Exercise prompt. Return a copy of every line in the data below that contains "delete".

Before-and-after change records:
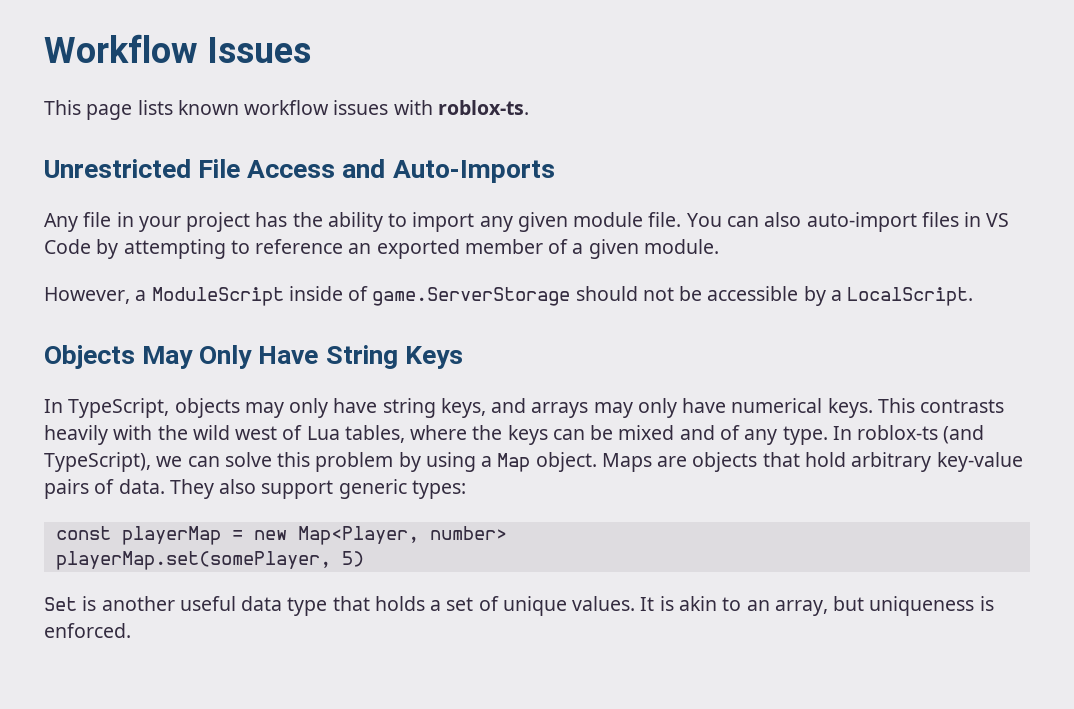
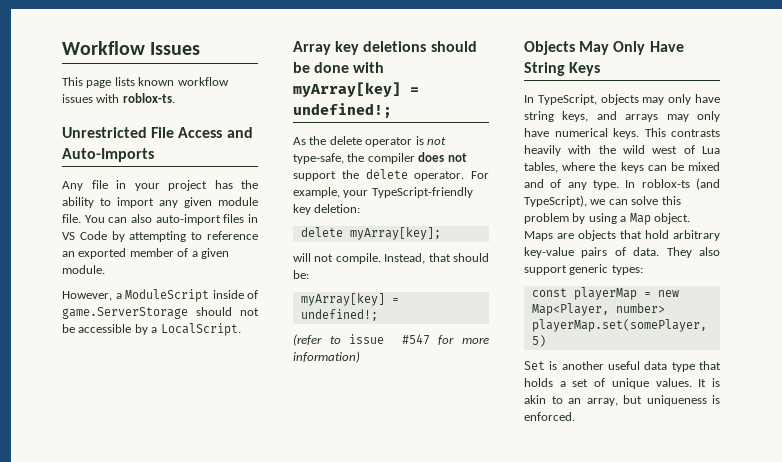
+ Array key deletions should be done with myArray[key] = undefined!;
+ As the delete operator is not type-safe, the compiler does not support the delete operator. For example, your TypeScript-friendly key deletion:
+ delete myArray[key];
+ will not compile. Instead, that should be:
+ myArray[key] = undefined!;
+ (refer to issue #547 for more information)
* * *
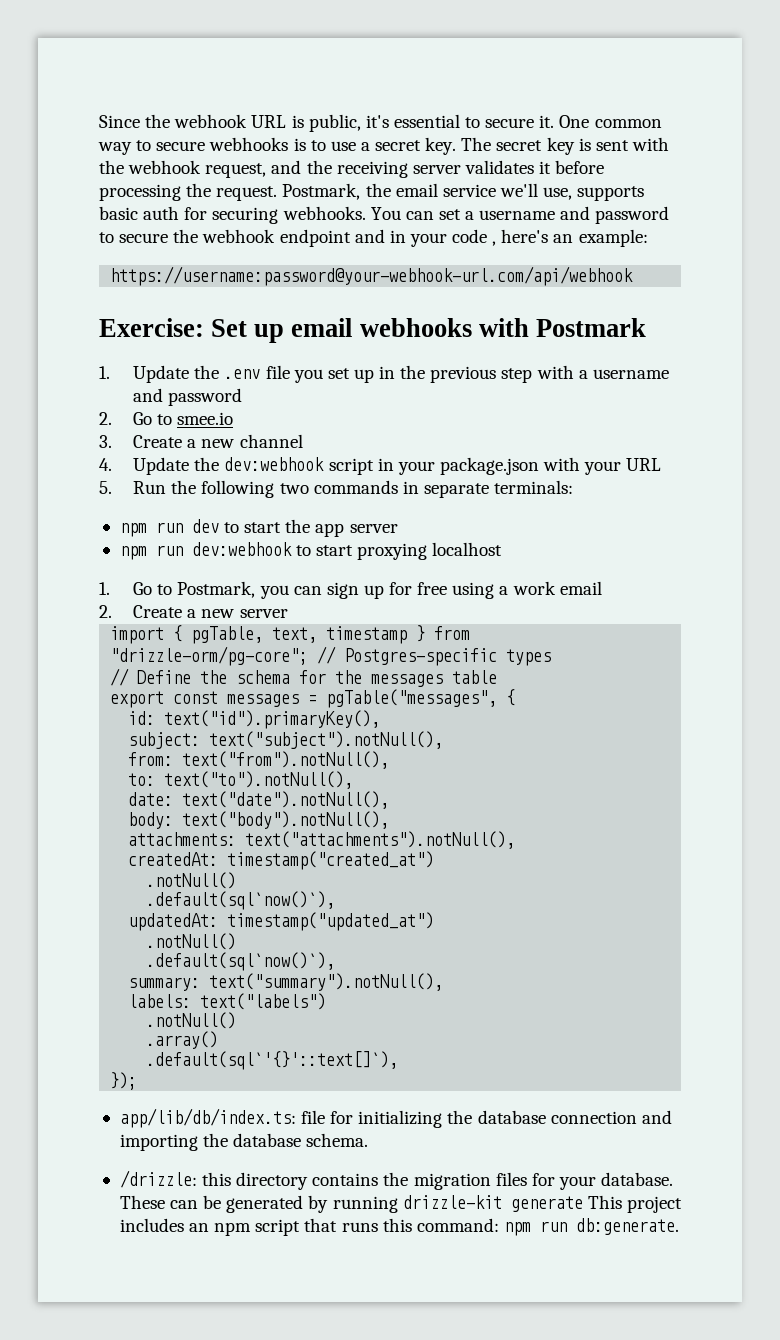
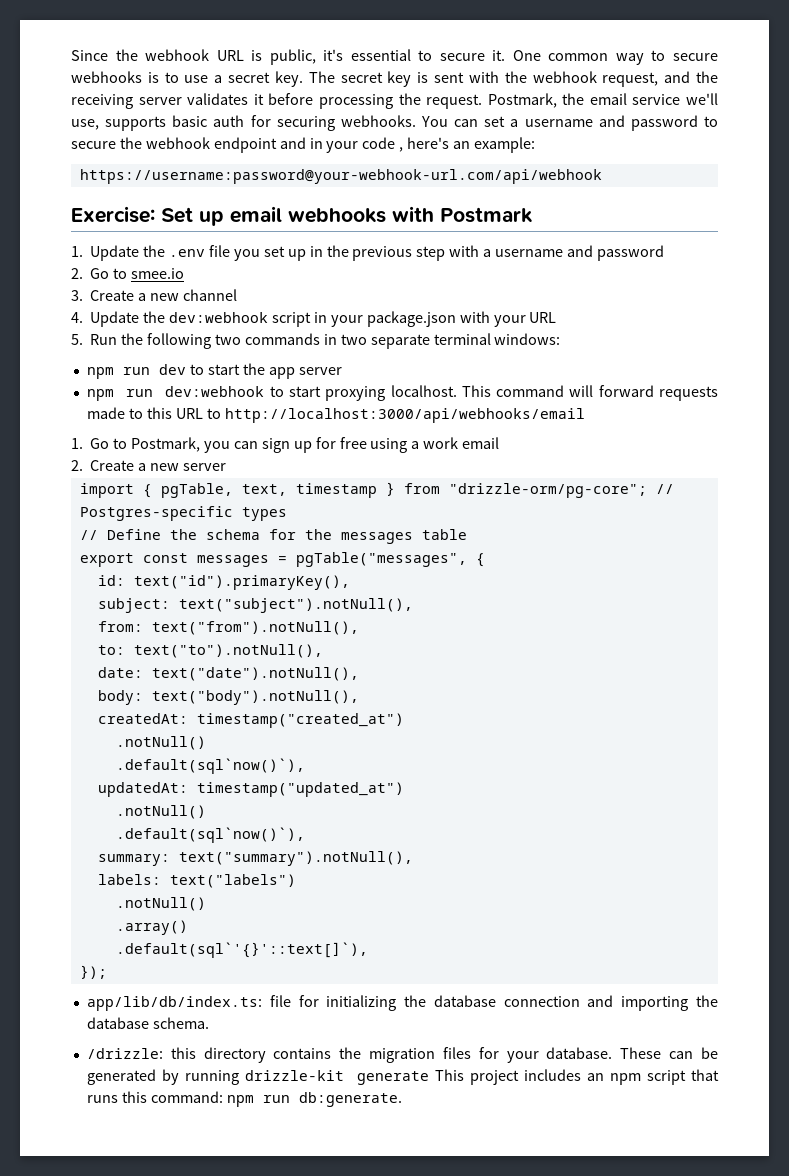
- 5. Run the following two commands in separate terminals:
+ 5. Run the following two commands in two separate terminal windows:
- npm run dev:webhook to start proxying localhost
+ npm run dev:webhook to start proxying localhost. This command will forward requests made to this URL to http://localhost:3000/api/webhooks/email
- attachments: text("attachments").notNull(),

Answer box.
+ As the delete operator is not type-safe, the compiler does not support the delete operator. For example, your TypeScript-friendly key deletion:
+ delete myArray[key];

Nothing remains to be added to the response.